Katwa Assembly constituency is an assembly constituency in Purba Bardhaman district in the Indian state of West Bengal.

Overview
As per orders of the Delimitation Commission, No. 270 Katwa assembly constituency covers Katwa municipality, Dainhat municipality, Katwa II community development block and Khajurdihi, Sudpur, Karajgram and Goai gram panchayats of Katwa I CD Block.

Katwa assembly segment was earlier part of Katwa (Lok Sabha constituency). As per orders of Delimitation Commission it is part of No. 38 Bardhaman Purba (Lok Sabha constituency).
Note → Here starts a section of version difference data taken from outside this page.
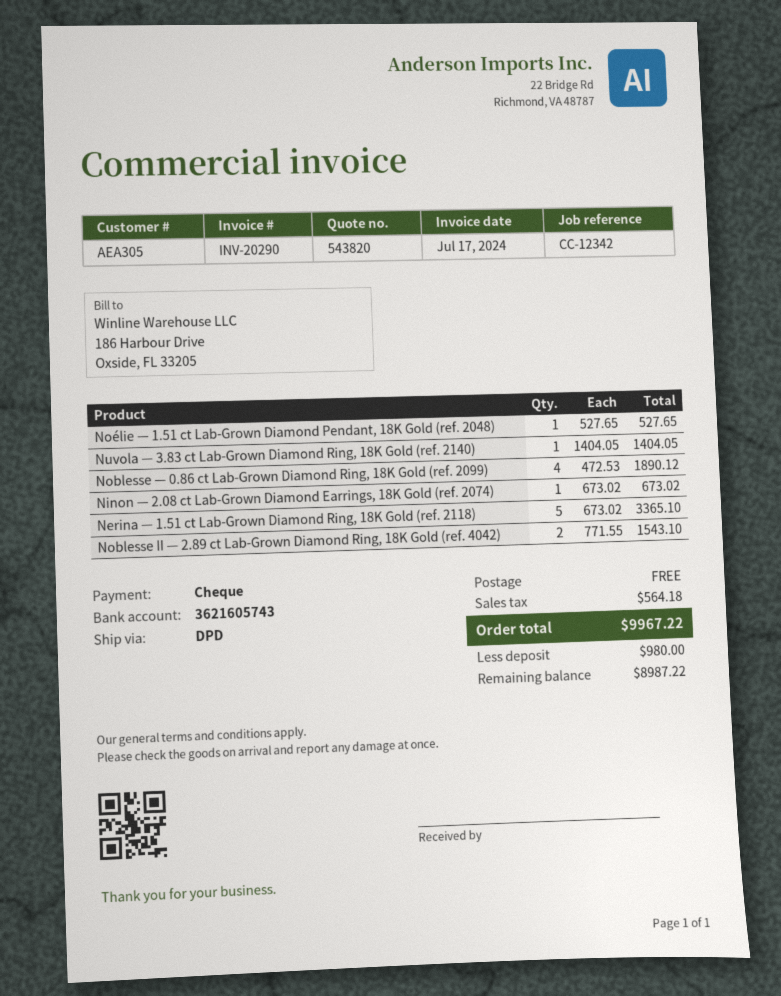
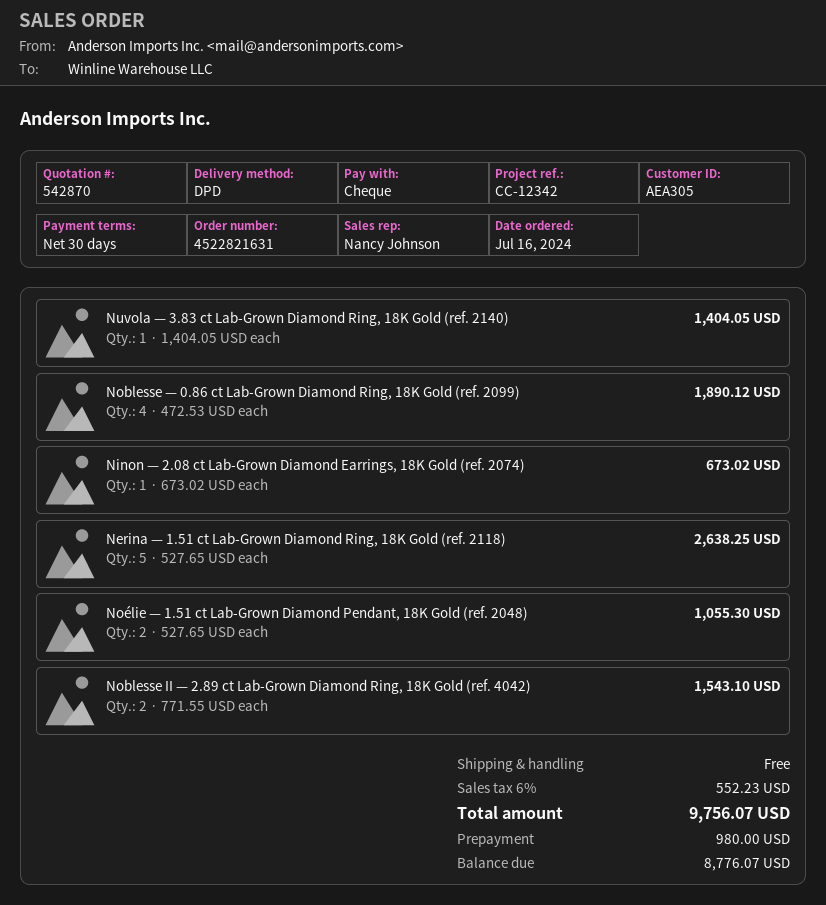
quote number: 543820 -> 542870
Noélie — 1.51 ct Lab-Grown Diamond Pendant, 18K Gold (ref. 2048): 1 x 527.65 = 527.65 -> 2 x 527.65 = 1055.30
Nerina — 1.51 ct Lab-Grown Diamond Ring, 18K Gold (ref. 2118): 5 x 673.02 = 3365.10 -> 5 x 527.65 = 2638.25
tax: 564.18 -> 552.23
total: 9967.22 -> 9756.07
balance: 8987.22 -> 8776.07

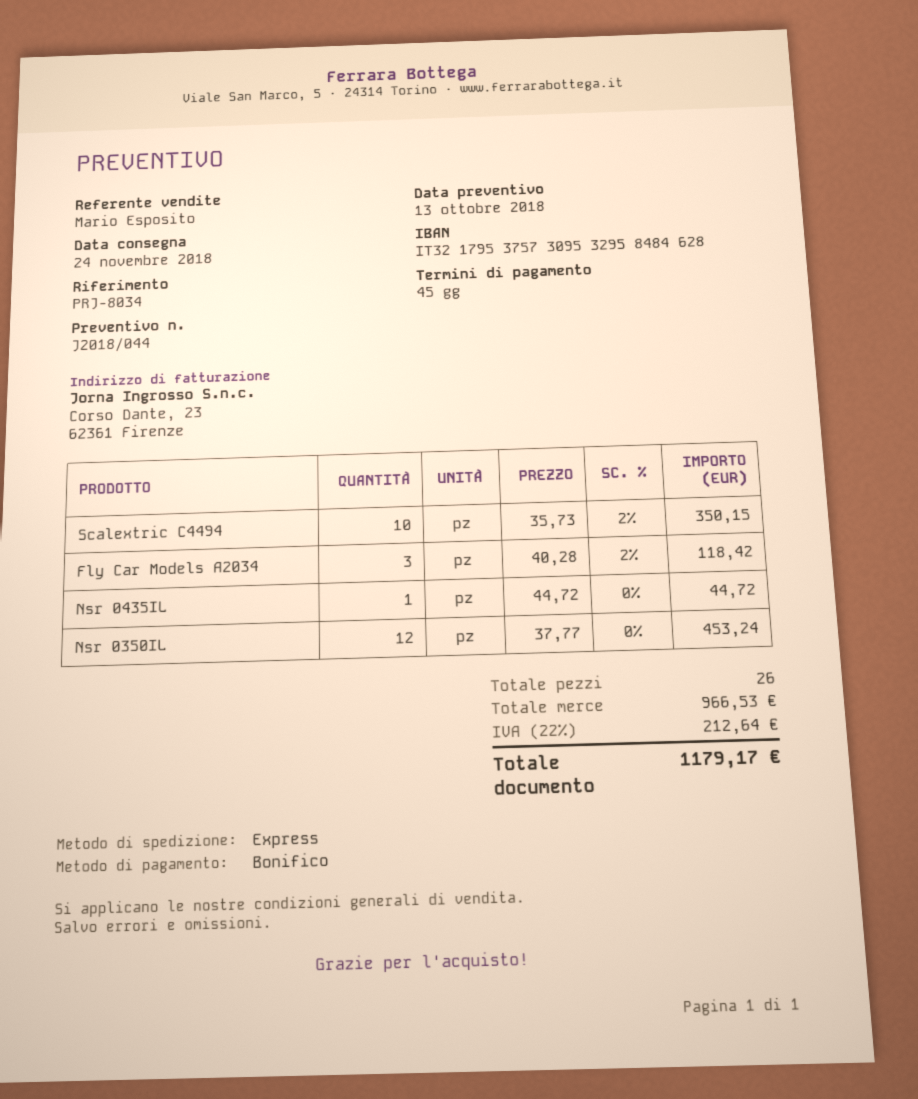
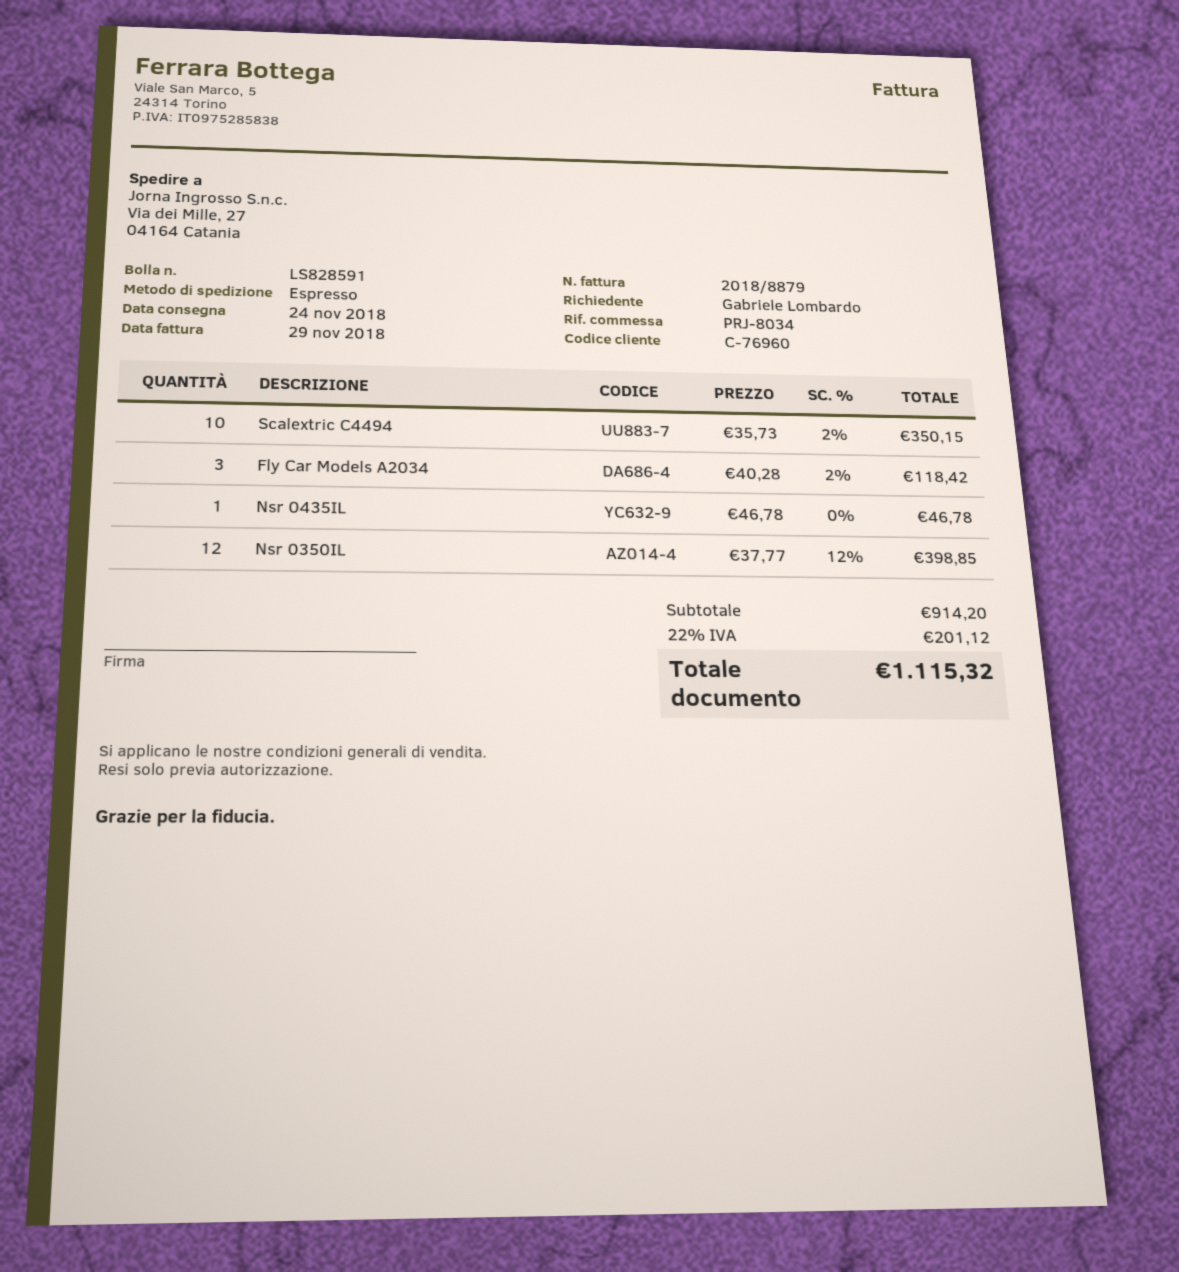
Nsr 0435IL: 1 x 44.72 = 44.72 -> 1 x 46.78 = 46.78
Nsr 0350IL: 12 x 37.77 = 453.24 -> 12 x 37.77 - 12% = 398.85
subtotal: 966.53 -> 914.20
tax: 22% = 212.64 -> 22% = 201.12
total: 1179.17 -> 1115.32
Members of Legislative Assembly

Election results

2021

2016

2011

1977-2006
Rabindranath Chatterjee of Congress won the Katwa assembly seat in 2006, 2001, 1996 defeating his nearest rivals, Sudipta Bagchi, Kanak Kanti Goswami and Anjan Chatterjee, all of CPI(M) in the respective years. Contests in most years were multi cornered but only winners and runners are being mentioned. Anjan Chatterjee of CPI(M) won the seat in 1991 and 1987 defeating Rabindranath Chatterjee of Congress. Haramohan Sinha of CPI(M) won the seat in 1982 and 1977 defeating Subrata Mukherjee of Congress and Nityananda Thakur of Janata Party in the respective years.

1951-1972
Subrata Mukherjee of Congress won the Katwa assembly seat in 1972. Haramohan Sinha of CPI (M) won it in 1971. Nityananda Thakur of Congress won it in 1969. Subodh Chowdhury of CPI (M) won it in 1967. Subodh Chowdhury, representing CPI, won the seat in 1962. Tarapada Cahudhuri of Congress won it in 1957. Subodh Chowdhury, representing CPI, won the seat in 1951.